EXERCISE INSTRUCTIONS:
If a line in the data below contains the word "none", copy it out.

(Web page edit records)
===

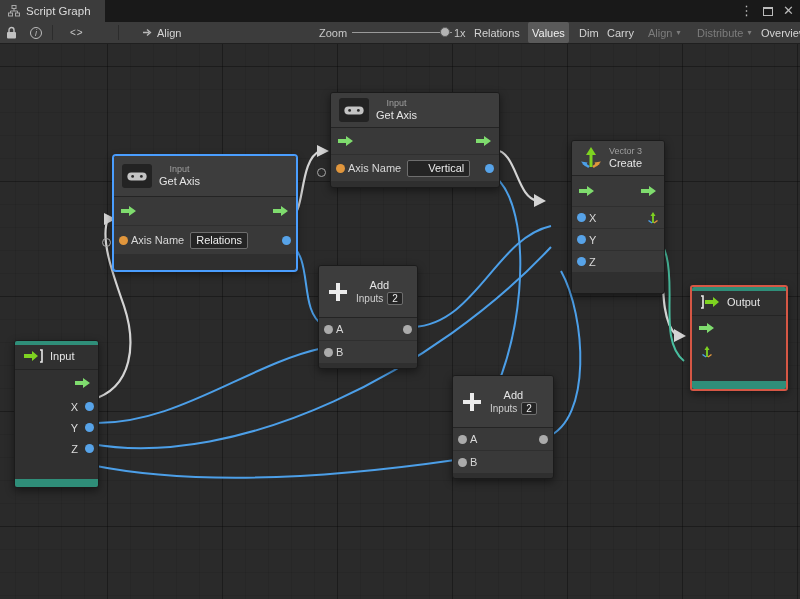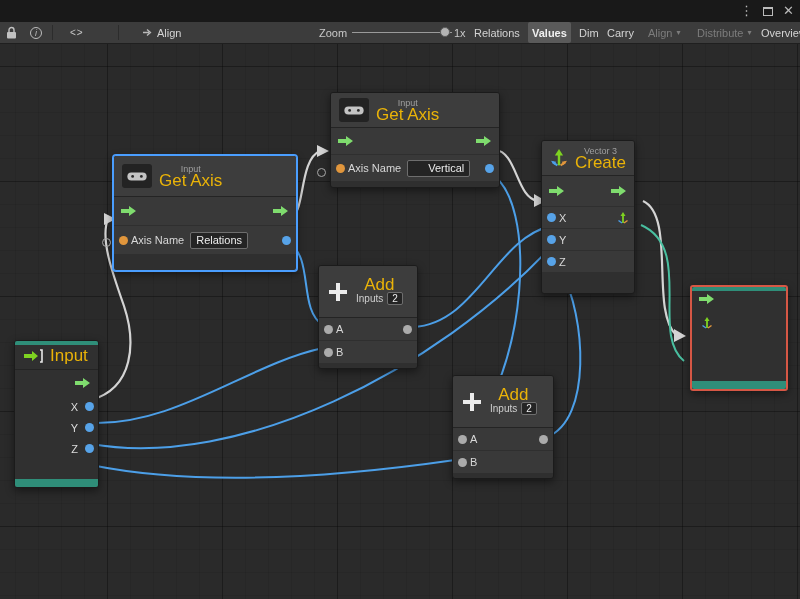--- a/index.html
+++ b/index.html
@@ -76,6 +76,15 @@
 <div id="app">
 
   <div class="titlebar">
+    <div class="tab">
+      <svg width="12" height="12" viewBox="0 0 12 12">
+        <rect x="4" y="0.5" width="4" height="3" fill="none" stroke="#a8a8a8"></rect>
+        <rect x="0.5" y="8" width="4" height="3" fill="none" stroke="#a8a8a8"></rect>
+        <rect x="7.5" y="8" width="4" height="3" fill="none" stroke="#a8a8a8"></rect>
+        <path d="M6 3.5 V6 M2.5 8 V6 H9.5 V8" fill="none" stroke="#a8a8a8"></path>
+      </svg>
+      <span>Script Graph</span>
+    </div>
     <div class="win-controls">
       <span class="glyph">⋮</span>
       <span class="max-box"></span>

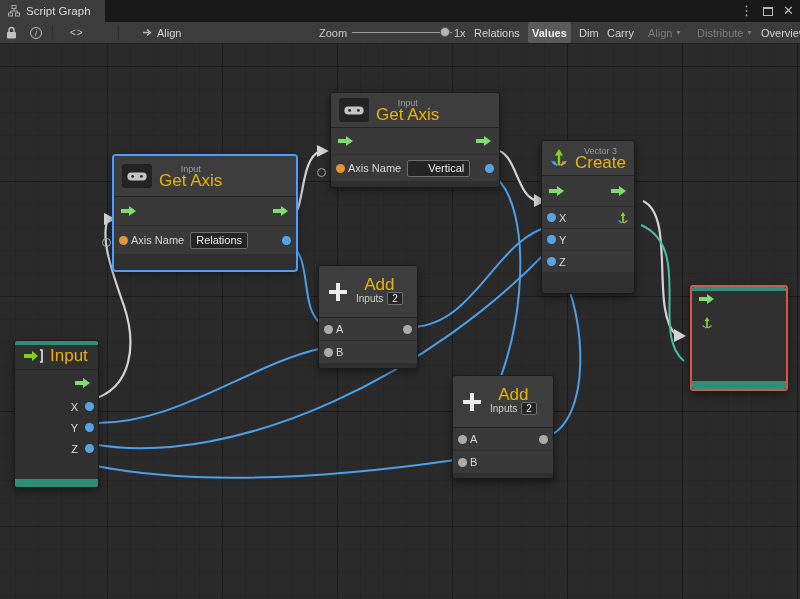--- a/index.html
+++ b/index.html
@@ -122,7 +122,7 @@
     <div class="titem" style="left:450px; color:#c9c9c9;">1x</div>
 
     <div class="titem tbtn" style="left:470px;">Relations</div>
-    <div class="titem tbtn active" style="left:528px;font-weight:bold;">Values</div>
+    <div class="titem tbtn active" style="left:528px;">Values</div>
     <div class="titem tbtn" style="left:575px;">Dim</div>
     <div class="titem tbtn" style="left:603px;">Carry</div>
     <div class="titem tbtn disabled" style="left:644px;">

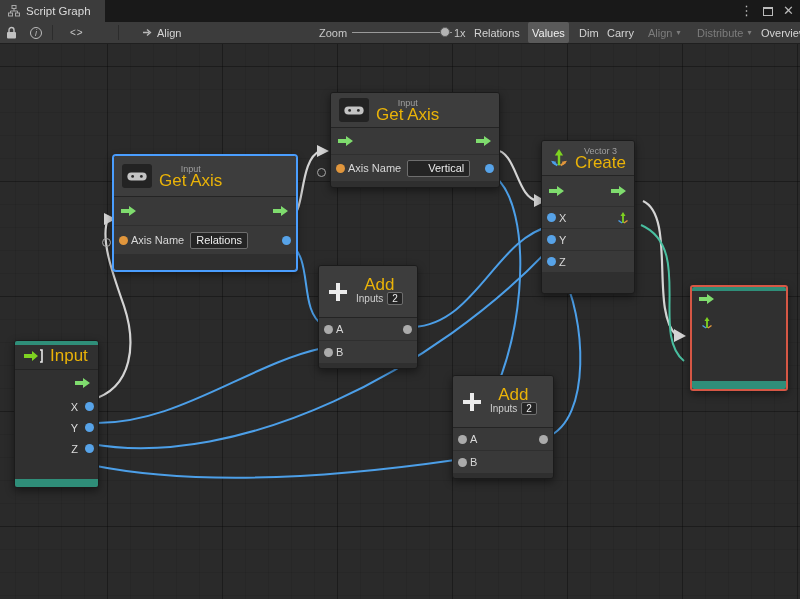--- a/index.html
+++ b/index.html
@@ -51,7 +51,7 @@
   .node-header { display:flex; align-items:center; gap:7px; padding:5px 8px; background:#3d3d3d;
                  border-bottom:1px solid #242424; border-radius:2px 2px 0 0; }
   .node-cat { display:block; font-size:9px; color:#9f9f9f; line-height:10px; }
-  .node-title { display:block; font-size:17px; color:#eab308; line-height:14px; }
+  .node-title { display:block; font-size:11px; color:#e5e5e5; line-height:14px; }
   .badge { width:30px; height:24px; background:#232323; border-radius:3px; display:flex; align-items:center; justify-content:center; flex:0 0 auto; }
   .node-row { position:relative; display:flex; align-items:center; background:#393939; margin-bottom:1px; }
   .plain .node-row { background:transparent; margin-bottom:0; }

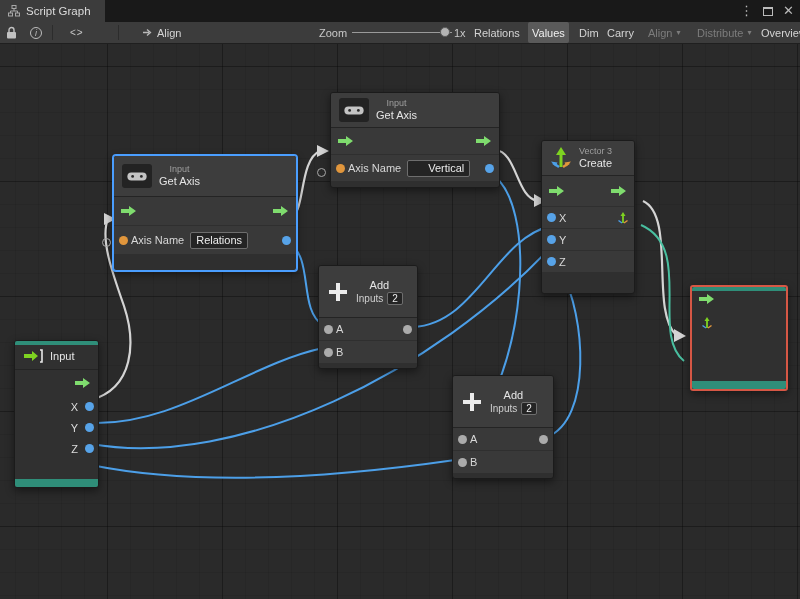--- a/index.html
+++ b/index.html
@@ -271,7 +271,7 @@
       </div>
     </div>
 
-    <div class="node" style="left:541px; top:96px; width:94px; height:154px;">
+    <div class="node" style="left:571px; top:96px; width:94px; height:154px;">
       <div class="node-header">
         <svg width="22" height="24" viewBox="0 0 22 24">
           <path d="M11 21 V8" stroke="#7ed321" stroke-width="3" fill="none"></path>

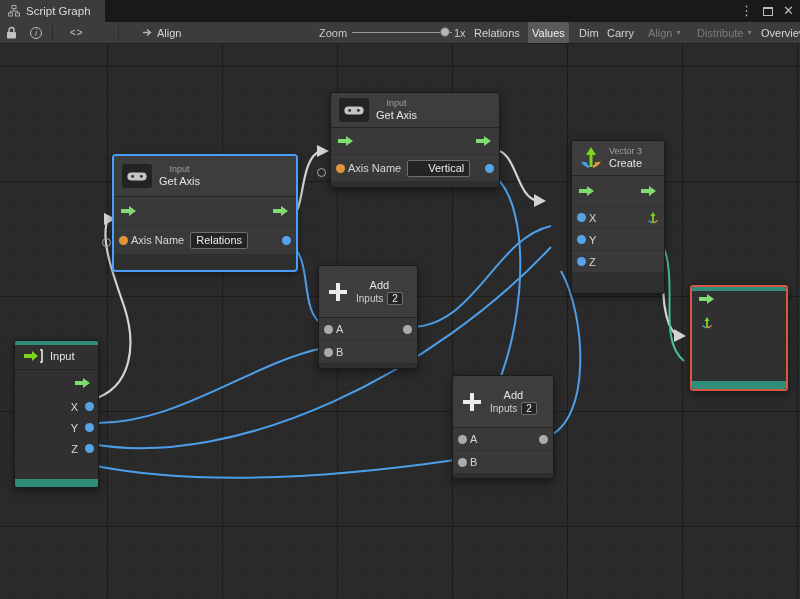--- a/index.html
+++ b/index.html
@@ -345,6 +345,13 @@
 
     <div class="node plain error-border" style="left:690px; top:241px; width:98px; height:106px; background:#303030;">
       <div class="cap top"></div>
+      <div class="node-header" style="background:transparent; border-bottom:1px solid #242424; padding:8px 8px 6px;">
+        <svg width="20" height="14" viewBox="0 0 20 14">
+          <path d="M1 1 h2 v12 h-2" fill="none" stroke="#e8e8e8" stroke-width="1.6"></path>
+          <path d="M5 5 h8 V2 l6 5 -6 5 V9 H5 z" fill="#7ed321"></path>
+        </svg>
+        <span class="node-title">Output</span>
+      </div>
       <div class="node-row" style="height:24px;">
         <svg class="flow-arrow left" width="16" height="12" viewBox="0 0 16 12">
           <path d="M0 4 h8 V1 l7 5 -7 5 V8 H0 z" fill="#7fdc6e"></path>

===

EXPECTED ANSWER:
+        <rect x="4" y="0.5" width="4" height="3" fill="none" stroke="#a8a8a8"></rect>
+        <rect x="0.5" y="8" width="4" height="3" fill="none" stroke="#a8a8a8"></rect>
+        <rect x="7.5" y="8" width="4" height="3" fill="none" stroke="#a8a8a8"></rect>
+        <path d="M6 3.5 V6 M2.5 8 V6 H9.5 V8" fill="none" stroke="#a8a8a8"></path>
           <path d="M11 21 V8" stroke="#7ed321" stroke-width="3" fill="none"></path>
+          <path d="M1 1 h2 v12 h-2" fill="none" stroke="#e8e8e8" stroke-width="1.6"></path>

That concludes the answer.